I posed this quiz to a group of 10+ full-time alignment researchers a few months ago, and a majority thought that Scenario 1 was outer misalignment, while almost everyone thought that Scenario 2 was inner misalignment.

But that can’t be correct, since Scenario 2 is just Scenario 1 with more information! If you think that Scenario 2 is clearly inner misalignment, then surely Scenario 1 has to be either ambiguous or inner misalignment! (See the appendix for hypotheses about what’s going on here.)

I claim that most researchers’ intuitive judgments about outer and inner misalignment are confused^[1]. So what exactly do we actually mean by “outer” and “inner” misalignment? Is it sensible to talk about separate “outer” and “inner” misalignment problems, or is that just a confused question?

I think it is misguided to categorize failures as “outer” or “inner” misalignment. Instead, I think “outer” and “inner” alignment are best thought of as one particular way of structuring a plan for building aligned AI.

I’ll first discuss some possible ways that you could try to categorize failures, and why I’m not a fan of them, and then discuss outer and inner alignment as parts of a plan for building aligned AI.

Possible categorizations

Objective-based. This categorization is based on distinctions between specifications or objectives at different points in the overall system. This post identifies three different notions of specifications or objectives:

Ideal objective (“wishes”): The hypothetical objective that describes good behavior that the designers have in mind.
Design objective (“blueprint”): The objective that is actually used to build the AI system. This is the designer's attempt to formalize the ideal objective.
Revealed objective (“behavior”): The objective that best describes what actually happens.

On an objective-based categorization, outer misalignment would be a discrepancy between the ideal and design objectives, while inner misalignment is a discrepancy between the design and revealed objectives.

(The mesa-optimizers paper has a similar breakdown, except the third objective is a structural objective, rather than a behavioral one. This is also the same as Richard’s Framing 1.)

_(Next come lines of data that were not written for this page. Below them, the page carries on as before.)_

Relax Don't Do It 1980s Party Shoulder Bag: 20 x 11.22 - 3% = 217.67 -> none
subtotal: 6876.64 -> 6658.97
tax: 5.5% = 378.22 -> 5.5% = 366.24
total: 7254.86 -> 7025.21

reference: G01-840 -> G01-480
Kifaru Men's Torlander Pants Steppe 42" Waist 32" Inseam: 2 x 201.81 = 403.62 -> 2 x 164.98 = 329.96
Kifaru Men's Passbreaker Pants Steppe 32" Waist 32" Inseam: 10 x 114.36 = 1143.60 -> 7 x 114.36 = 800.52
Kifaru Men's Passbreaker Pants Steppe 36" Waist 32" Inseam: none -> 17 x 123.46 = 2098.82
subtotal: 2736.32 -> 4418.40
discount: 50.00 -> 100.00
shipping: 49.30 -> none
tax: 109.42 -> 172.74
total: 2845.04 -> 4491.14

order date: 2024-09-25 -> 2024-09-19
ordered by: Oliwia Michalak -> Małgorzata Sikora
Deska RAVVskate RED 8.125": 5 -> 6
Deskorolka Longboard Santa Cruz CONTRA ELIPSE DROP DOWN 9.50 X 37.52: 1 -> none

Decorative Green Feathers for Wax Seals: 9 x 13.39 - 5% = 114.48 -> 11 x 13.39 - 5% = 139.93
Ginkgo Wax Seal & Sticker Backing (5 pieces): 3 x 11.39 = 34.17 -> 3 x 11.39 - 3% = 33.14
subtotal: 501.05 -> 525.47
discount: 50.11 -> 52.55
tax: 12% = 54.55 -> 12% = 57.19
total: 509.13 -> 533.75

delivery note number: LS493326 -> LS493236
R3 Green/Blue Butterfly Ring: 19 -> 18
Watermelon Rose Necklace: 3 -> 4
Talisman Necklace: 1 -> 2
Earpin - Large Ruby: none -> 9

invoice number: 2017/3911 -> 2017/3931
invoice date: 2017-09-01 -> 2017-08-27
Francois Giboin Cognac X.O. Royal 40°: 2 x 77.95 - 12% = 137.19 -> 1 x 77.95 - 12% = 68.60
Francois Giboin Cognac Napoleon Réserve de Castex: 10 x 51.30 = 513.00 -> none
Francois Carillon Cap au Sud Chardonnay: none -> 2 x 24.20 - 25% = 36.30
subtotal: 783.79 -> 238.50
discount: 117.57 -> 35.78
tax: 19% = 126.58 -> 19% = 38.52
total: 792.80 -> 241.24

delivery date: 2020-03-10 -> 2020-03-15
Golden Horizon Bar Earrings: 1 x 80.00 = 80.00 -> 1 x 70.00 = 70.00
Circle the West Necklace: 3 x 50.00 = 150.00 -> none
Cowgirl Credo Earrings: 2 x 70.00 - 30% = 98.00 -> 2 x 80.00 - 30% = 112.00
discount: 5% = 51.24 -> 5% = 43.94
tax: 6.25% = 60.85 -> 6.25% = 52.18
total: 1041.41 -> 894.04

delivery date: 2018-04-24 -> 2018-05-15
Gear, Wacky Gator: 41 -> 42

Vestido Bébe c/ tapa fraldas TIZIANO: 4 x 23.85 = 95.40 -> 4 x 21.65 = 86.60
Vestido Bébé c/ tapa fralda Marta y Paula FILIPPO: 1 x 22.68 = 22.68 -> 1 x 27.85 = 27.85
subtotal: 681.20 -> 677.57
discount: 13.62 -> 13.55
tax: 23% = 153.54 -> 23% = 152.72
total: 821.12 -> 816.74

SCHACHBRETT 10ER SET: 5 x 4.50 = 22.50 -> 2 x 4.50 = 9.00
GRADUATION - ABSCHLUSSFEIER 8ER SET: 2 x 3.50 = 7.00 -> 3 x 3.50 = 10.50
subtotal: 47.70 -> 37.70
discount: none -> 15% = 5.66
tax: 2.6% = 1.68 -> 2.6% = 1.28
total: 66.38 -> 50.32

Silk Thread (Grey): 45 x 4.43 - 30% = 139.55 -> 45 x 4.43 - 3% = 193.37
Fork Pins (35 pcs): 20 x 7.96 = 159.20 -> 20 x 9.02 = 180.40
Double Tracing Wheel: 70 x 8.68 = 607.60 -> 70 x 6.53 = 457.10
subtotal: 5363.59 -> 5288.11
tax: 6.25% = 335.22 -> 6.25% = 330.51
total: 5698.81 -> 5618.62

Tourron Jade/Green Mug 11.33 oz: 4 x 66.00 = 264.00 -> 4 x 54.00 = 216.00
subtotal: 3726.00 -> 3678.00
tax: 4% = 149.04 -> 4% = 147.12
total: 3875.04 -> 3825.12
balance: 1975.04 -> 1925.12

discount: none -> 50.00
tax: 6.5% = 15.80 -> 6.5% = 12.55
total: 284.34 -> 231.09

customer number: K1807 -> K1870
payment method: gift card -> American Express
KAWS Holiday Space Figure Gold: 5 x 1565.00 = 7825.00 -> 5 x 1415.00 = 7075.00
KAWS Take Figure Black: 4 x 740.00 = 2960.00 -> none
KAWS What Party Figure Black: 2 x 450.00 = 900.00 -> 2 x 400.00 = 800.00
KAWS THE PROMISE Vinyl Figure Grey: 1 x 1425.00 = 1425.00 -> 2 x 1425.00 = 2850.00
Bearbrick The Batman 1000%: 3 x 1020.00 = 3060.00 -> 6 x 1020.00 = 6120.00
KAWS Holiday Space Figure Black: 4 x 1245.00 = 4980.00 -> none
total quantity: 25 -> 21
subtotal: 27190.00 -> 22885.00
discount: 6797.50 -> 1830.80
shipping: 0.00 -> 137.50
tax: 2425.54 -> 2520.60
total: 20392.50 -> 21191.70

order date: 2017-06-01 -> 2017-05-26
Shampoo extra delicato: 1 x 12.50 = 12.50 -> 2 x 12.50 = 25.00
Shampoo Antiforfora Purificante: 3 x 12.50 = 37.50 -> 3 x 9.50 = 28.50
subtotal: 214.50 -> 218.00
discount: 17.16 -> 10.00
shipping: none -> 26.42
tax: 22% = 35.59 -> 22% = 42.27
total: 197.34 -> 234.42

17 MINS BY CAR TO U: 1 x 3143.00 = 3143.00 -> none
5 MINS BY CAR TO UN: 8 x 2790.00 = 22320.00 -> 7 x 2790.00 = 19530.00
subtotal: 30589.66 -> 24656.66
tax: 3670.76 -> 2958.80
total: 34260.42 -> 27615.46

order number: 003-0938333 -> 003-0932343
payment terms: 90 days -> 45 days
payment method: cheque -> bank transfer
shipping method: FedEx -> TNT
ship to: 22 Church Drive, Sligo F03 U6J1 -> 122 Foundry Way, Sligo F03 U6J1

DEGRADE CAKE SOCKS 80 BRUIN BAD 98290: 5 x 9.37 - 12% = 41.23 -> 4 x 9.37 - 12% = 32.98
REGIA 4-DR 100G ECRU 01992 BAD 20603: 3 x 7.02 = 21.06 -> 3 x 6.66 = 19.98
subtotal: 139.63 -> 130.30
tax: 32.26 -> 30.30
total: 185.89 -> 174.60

With this operationalization, it is not clear which of the two categories a given situation falls under, even when you know exactly what happened. In our scenarios above, what exactly is the design objective? Is it “how well the pull request implements the desired feature, as evaluated by a human programmer” (making it an inner alignment failure), or is it “probability that the human programmer would choose to merge the pull request” (making it an outer alignment failure)?

The key problem here is that we don't know what rewards we “would have” provided in situations that did not occur during training. This requires us to choose some specific counterfactual, to define what “would have” happened. After we choose a counterfactual, we can then categorize a failure as outer or inner misalignment in a well-defined manner.

(In simple examples like CoinRun, we don’t run into this problem because we use programmatic design objectives, for which the appropriate counterfactuals are relatively clear, intuitive, and agreed upon.)

Generalization-based. This categorization is based on the common distinction in machine learning between failures on the training distribution, and out of distribution failures. Specifically, we use the following process to categorize misalignment failures:

Was the feedback provided on the actual training data bad? If so, this is an instance of outer misalignment.
Did the learned program generalize poorly, leading to bad behavior, even though the feedback on the training data is good? If so, this is an instance of inner misalignment.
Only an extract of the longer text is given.